### Task
All that is needed is the line in the material below containing "position:absolute; left:355px; top:506px;", plus every line after it, printed exactly.

### Material to process
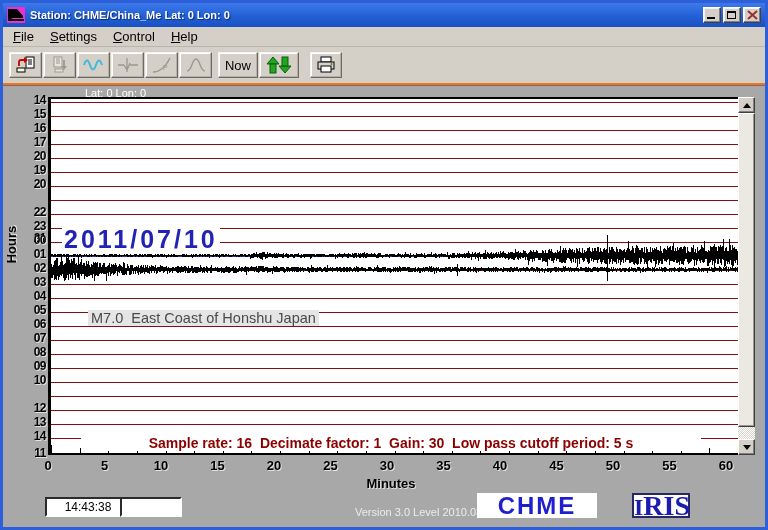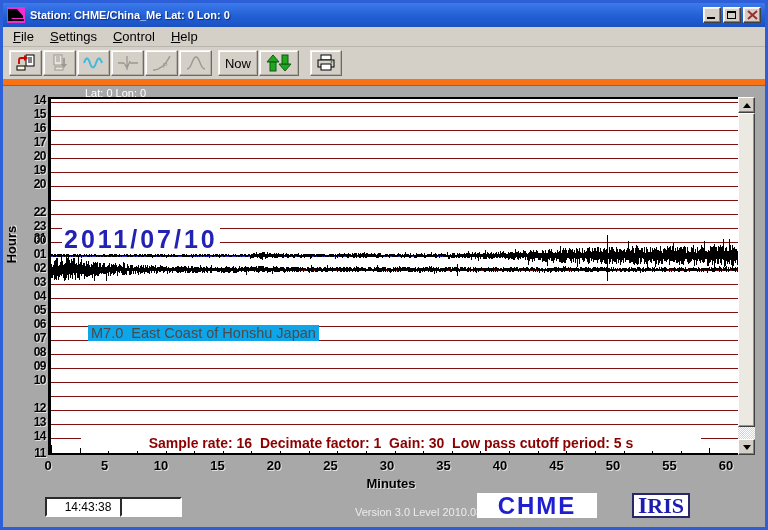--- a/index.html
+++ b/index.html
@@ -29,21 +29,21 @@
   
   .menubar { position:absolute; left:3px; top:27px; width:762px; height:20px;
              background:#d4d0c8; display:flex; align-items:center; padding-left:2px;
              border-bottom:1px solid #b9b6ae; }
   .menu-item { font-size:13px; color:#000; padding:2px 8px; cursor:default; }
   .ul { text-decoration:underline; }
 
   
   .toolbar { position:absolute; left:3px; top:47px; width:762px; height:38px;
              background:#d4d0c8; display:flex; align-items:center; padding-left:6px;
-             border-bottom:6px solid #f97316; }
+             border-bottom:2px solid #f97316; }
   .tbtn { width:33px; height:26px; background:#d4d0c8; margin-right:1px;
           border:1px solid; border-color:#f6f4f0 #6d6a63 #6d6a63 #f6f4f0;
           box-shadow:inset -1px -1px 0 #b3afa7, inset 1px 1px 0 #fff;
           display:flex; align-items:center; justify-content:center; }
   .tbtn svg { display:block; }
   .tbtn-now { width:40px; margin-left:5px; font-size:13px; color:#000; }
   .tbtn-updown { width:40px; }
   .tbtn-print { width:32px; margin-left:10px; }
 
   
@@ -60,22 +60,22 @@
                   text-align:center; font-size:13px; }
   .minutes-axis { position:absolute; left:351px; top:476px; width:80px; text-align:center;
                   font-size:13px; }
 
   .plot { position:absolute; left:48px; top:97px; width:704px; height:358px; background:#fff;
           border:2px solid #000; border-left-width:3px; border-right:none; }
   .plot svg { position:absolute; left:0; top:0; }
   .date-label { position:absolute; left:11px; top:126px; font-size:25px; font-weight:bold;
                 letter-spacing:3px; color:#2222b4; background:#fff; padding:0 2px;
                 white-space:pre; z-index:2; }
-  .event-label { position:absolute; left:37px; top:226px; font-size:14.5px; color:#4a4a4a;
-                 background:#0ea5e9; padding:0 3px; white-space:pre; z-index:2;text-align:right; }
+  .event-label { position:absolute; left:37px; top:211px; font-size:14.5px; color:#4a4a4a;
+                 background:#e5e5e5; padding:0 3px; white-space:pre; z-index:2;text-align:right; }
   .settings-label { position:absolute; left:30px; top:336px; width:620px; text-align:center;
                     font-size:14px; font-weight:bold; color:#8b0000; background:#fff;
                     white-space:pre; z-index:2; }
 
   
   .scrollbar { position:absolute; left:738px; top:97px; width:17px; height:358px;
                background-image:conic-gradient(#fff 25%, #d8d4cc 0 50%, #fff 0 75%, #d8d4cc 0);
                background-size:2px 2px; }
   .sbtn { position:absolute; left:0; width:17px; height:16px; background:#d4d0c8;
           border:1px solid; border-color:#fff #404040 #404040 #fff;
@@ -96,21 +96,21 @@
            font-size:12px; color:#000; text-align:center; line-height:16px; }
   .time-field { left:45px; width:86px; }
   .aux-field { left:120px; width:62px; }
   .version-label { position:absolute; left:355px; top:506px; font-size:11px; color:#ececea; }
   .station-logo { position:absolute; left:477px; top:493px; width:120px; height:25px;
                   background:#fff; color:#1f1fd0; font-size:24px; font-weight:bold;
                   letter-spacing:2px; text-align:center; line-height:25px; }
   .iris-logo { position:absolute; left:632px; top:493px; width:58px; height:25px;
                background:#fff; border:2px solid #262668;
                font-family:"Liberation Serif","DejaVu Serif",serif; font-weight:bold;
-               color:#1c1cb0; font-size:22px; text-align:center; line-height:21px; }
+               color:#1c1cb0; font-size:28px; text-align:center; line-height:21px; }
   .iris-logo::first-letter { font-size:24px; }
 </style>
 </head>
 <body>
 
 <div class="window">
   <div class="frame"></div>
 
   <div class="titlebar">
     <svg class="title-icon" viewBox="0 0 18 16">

### Your solution
   .version-label { position:absolute; left:355px; top:506px; font-size:11px; color:#ececea; }
   .station-logo { position:absolute; left:477px; top:493px; width:120px; height:25px;
                   background:#fff; color:#1f1fd0; font-size:24px; font-weight:bold;
                   letter-spacing:2px; text-align:center; line-height:25px; }
   .iris-logo { position:absolute; left:632px; top:493px; width:58px; height:25px;
                background:#fff; border:2px solid #262668;
                font-family:"Liberation Serif","DejaVu Serif",serif; font-weight:bold;
-               color:#1c1cb0; font-size:22px; text-align:center; line-height:21px; }
+               color:#1c1cb0; font-size:28px; text-align:center; line-height:21px; }
   .iris-logo::first-letter { font-size:24px; }
 </style>
 </head>
 <body>
 
 <div class="window">
   <div class="frame"></div>
 
   <div class="titlebar">
     <svg class="title-icon" viewBox="0 0 18 16">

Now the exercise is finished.